How to get all named args in a dict?

[Dave Angel]

kj wrote:
> In <mailman.158.1242328059.8015.python-list at python.org> Dave Angel <davea at ieee.org> writes:
>
>
>
>   
>> kj wrote:
>>     
>>> In <mailman.113.1242254593.8015.python-list at python.org> Terry Reedy <tjreedy at udel.edu> writes:
>>>
>>>   
>>>       
>>>> kj wrote:
>>>>     
>>>>         
>>>>> Suppose I have the following:
>>>>>
>>>>> def foo(x=None, y=None, z=None):
>>>>>     d = {"x": x, "y": y, "z": z}
>>>>>     return bar(d)
>>>>>
>>>>> I.e. foo takes a whole bunch of named arguments and ends up calling
>>>>> a function bar that takes a single dictionary as argument, and this
>>>>> dictionary has the same keys as in foo's signature, so to speak.
>>>>>
>>>>> Is there some builtin variable that would be the same as the variable
>>>>> d, and would thus obviate the need to explicitly bind d?
>>>>>       
>>>>>           
>>>   
>>>       
>>>> Use the built-in function locals()
>>>>     
>>>>         
>>>>>>> def f(a,b):
>>>>>>>           
>>>>>>>               
>>>> 	x=locals()
>>>> 	print(x)
>>>>     
>>>>         
>>>   
>>>       
>>>>>>> f(1,2)
>>>>>>>           
>>>>>>>               
>>>> {'a': 1, 'b': 2}
>>>>     
>>>>         
>>> That's *exactly* what I was looking for.  Thanks!
>>>
>>> kynn
>>>
>>>
>>>   
>>>       
>> You already had a better answer from Chris Rebert:
>>     
>
>   
>> def foo(**kwargs):
>>    return bar(kwargs)
>>     
>
>   
>> kwargs at this point is exactly a dictionary of the named arguments to foo.
>>     
>
> I disagree.  If I defined foo as you show above, then there is no
> error checking on the named parameters passed to foo; anything
> goes.
>
>   
>> Because if you try to do anything in this function, you'll probably be 
>> adding more local variables.
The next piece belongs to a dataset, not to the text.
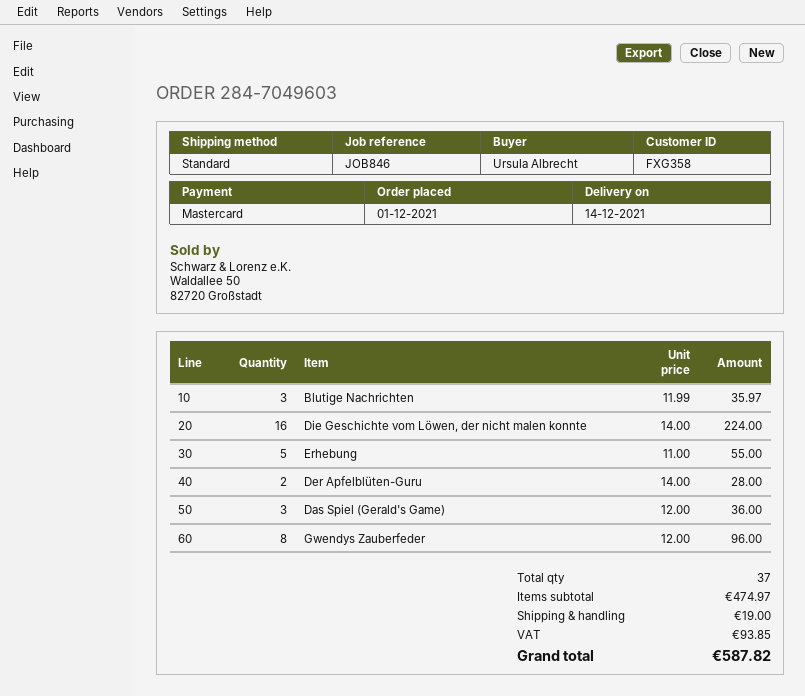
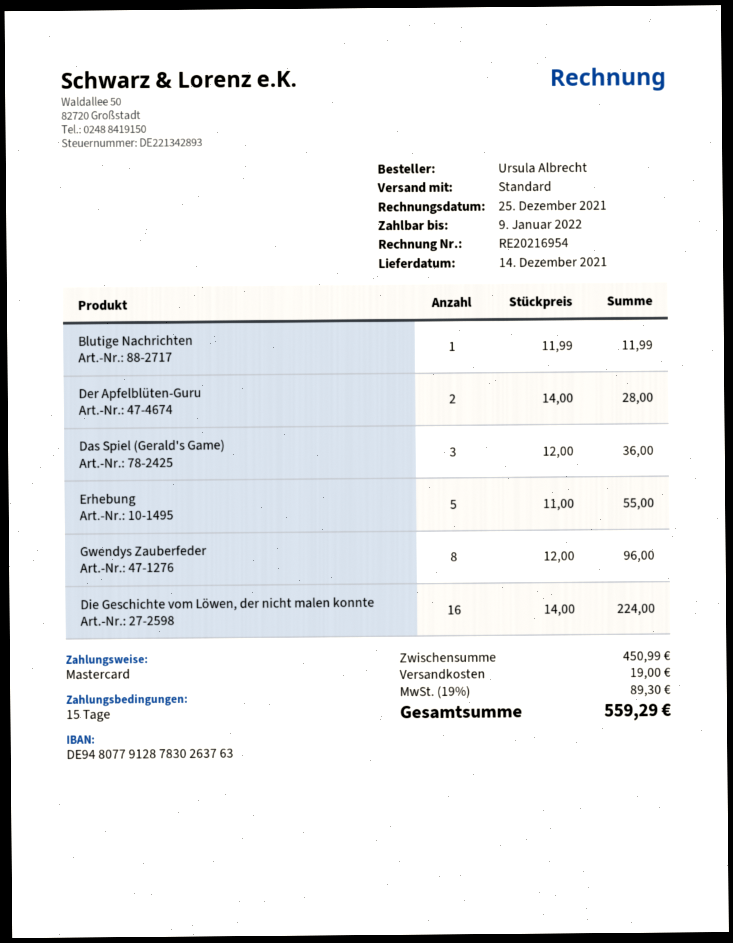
Blutige Nachrichten: 3 x 11.99 = 35.97 -> 1 x 11.99 = 11.99
subtotal: 474.97 -> 450.99
tax: 93.85 -> 89.30
total: 587.82 -> 559.29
And then they'd be passed to bar as well.
>>     
>
> That problem is easily solved: just make "x = locals()" the first
> statement in the definition of foo.
>
> kynn
>   
Well, you caught me by surprise.  The name and number of locals is 
determined at compile time, not at run time.  But when I run an 
experiment, it seems you're right, that the dict changes as the function 
executes.

In Python 2.62 at least, the following function gives the following results:

def myfunc(x, y):
    print  locals()
    s = 42
    print locals()

myfunc(y=12, x=33)

{'y': 12, 'x': 33}
{'y': 12, 'x': 33, 's': 42, 'r': {'y': 12, 'x': 33}}
{'y': 12, 'x': 33}


So, if one wanted to call bar, but not till after one had defined new 
locals, you could do the following:

def foo(x=None, y=None, z=None):
     args = locals().copy()
     a = new stuff
     dosomestuff with a, and maybe y
     bar(args)

A shallow copy would be adequate in this case.

Thanks for the correction.